[Data items]
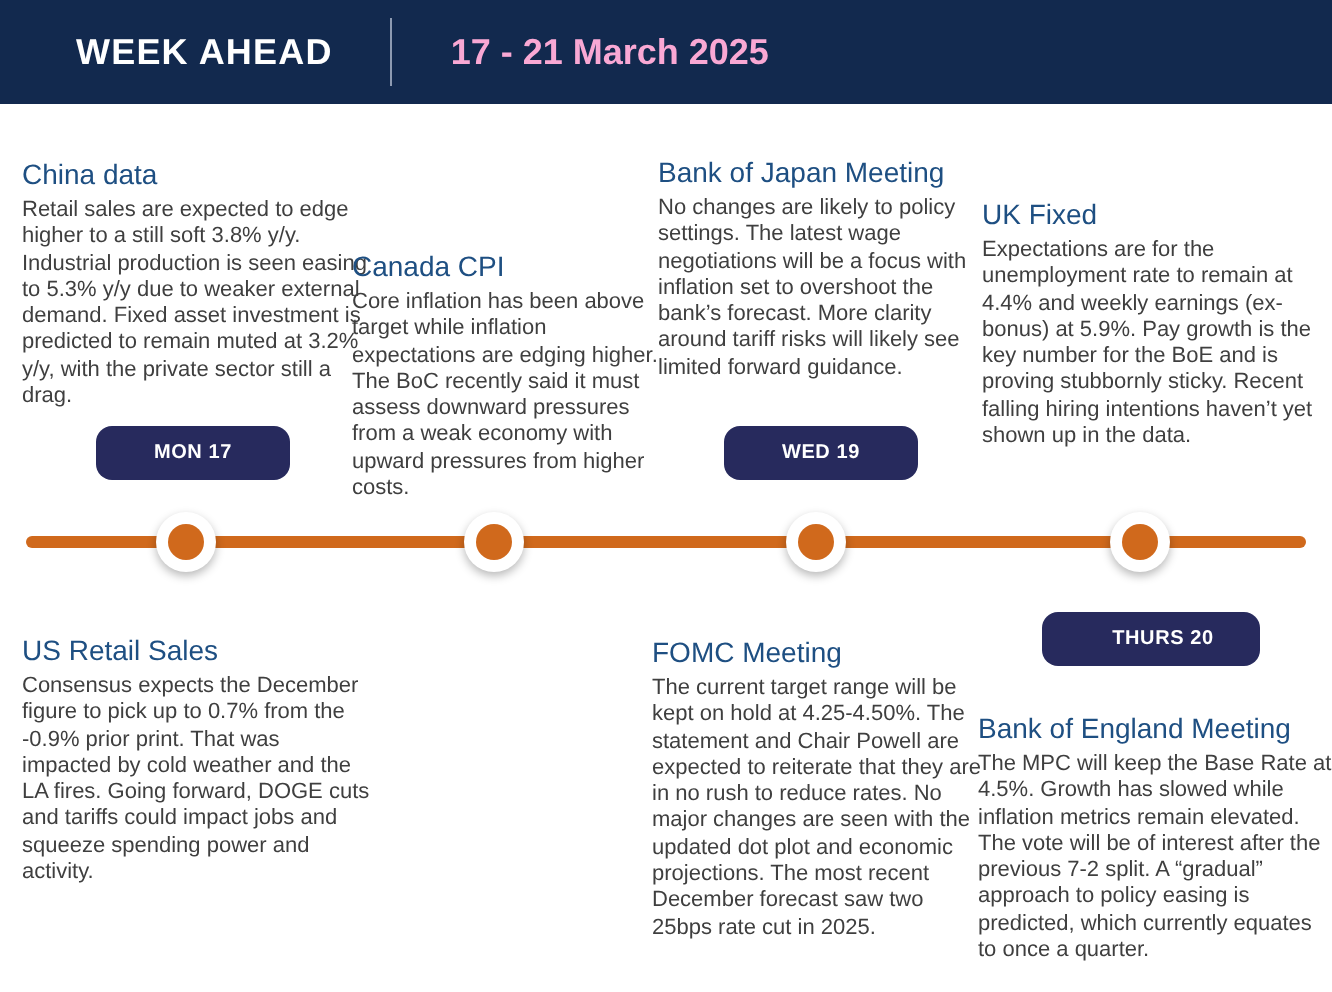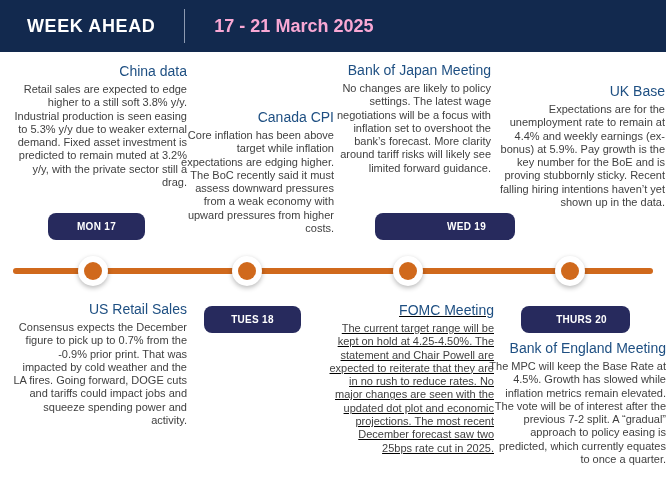--- a/index.html
+++ b/index.html
@@ -22,7 +22,7 @@
     align-items: center;
   }
   .brand {
-    margin-left: 27px;
+    margin-left: 38px;
     color: #ffffff;
     font-size: 18px;
     font-weight: bold;

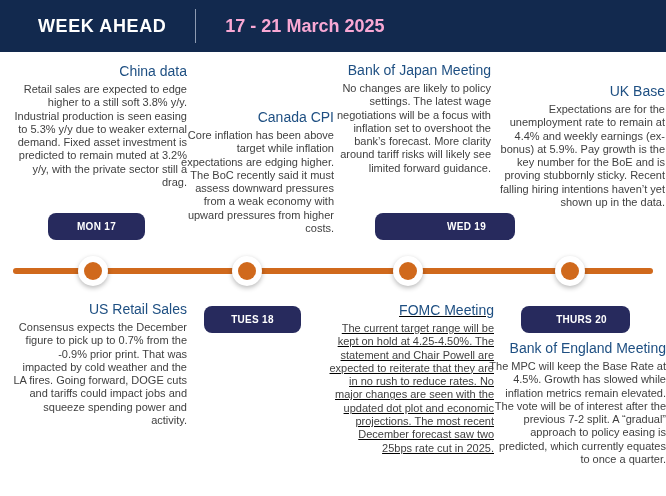--- a/index.html
+++ b/index.html
@@ -76,7 +76,8 @@
   
   .block {
     position: absolute;
-    text-align: right;
+    text-align: left;
+    margin-top: 16px;
   }
   .block-title {
     color: var(--title-blue, #1e4f82);

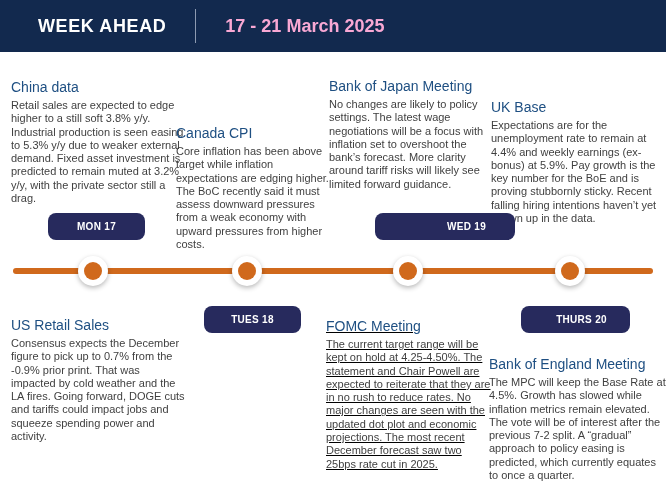--- a/index.html
+++ b/index.html
@@ -147,7 +147,7 @@
   </div>
 
   <div class="block blk-ukjobs">
-    <div class="block-title">UK Base</div>
+    <div class="block-title">UK Fixed</div>
     <div class="block-body">Expectations are for the unemployment rate to remain at 4.4% and weekly earnings (ex-bonus) at 5.9%. Pay growth is the key number for the BoE and is proving stubbornly sticky. Recent falling hiring intentions haven’t yet shown up in the data.</div>
   </div>
 

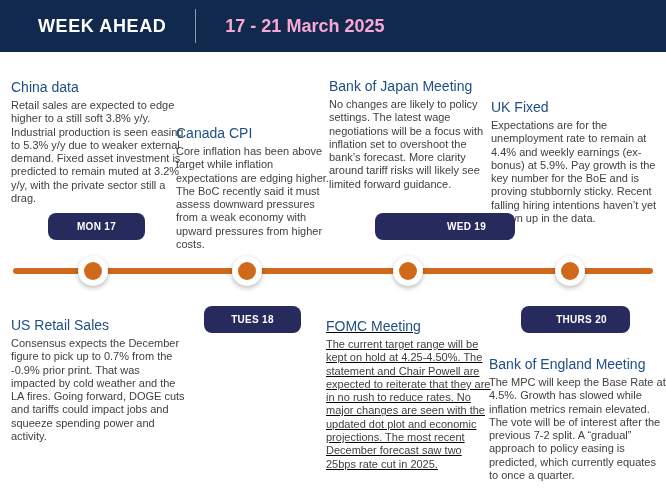--- a/index.html
+++ b/index.html
@@ -117,7 +117,7 @@
   }
   .badge-mon   { left: 48px;  top: 213px; }
   .badge-tues  { left: 204px; top: 306px; }
-  .badge-wed   { left: 375px; top: 213px; padding-left: 43px; }
+  .badge-wed   { left: 362px; top: 213px; }
   .badge-thurs { left: 521px; top: 306px; padding-left: 12px; }
 </style>
 </head>

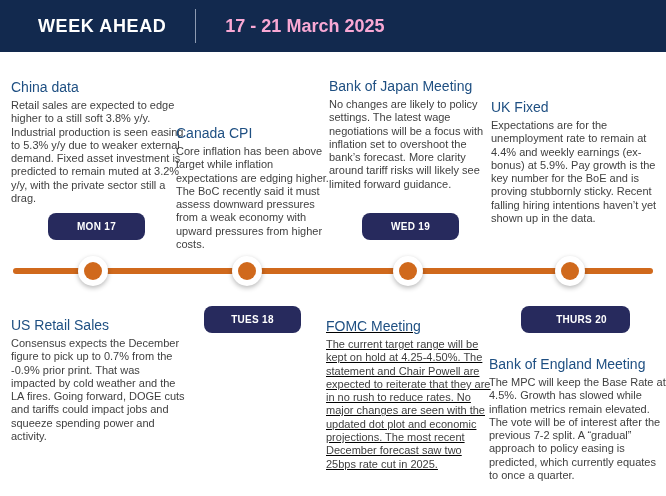--- a/index.html
+++ b/index.html
@@ -152,7 +152,6 @@
   </div>
 
   <div class="day-badge badge-mon">MON 17</div>
-  <div class="day-badge badge-tues">TUES 18</div>
   <div class="day-badge badge-wed">WED 19</div>
   <div class="day-badge badge-thurs">THURS 20</div>
 

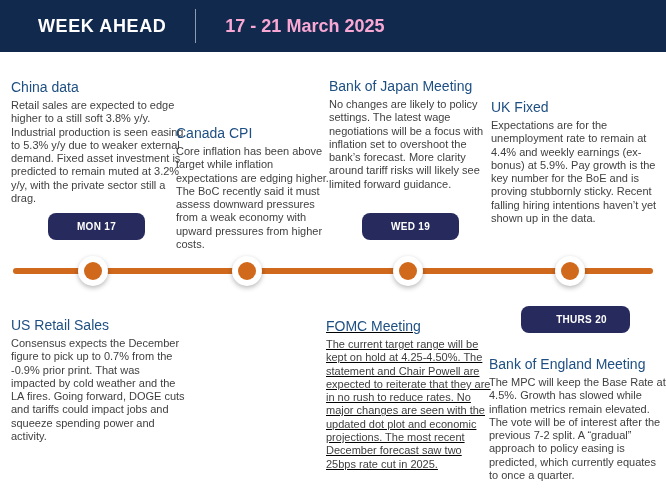--- a/index.html
+++ b/index.html
@@ -96,7 +96,7 @@
   .blk-boj       { left: 329px; top: 62px;  width: 162px; }
   .blk-ukjobs    { left: 491px; top: 83px;  width: 174px; }
   .blk-usretail  { left: 11px;  top: 301px; width: 176px; }
-  .blk-fomc      { left: 326px; top: 302px; width: 168px; text-decoration: underline; }
+  .blk-fomc      { left: 326px; top: 302px; width: 168px; }
   .blk-boe       { left: 489px; top: 340px; width: 177px; }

## [EXERCISE DETAILS]
Would you please reproduce the entries above, starting at the line with "-147,7 +147,7 @@" and stopping after the line with "204px; top: 306px;"? Omit any pictures.

## [WRITTEN ANSWER]
@@ -147,7 +147,7 @@
   </div>
 
   <div class="block blk-ukjobs">
-    <div class="block-title">UK Base</div>
+    <div class="block-title">UK Fixed</div>
     <div class="block-body">Expectations are for the unemployment rate to remain at 4.4% and weekly earnings (ex-bonus) at 5.9%. Pay growth is the key number for the BoE and is proving stubbornly sticky. Recent falling hiring intentions haven’t yet shown up in the data.</div>
   </div>
 

--- a/index.html
+++ b/index.html
@@ -117,7 +117,7 @@
   }
   .badge-mon   { left: 48px;  top: 213px; }
   .badge-tues  { left: 204px; top: 306px; }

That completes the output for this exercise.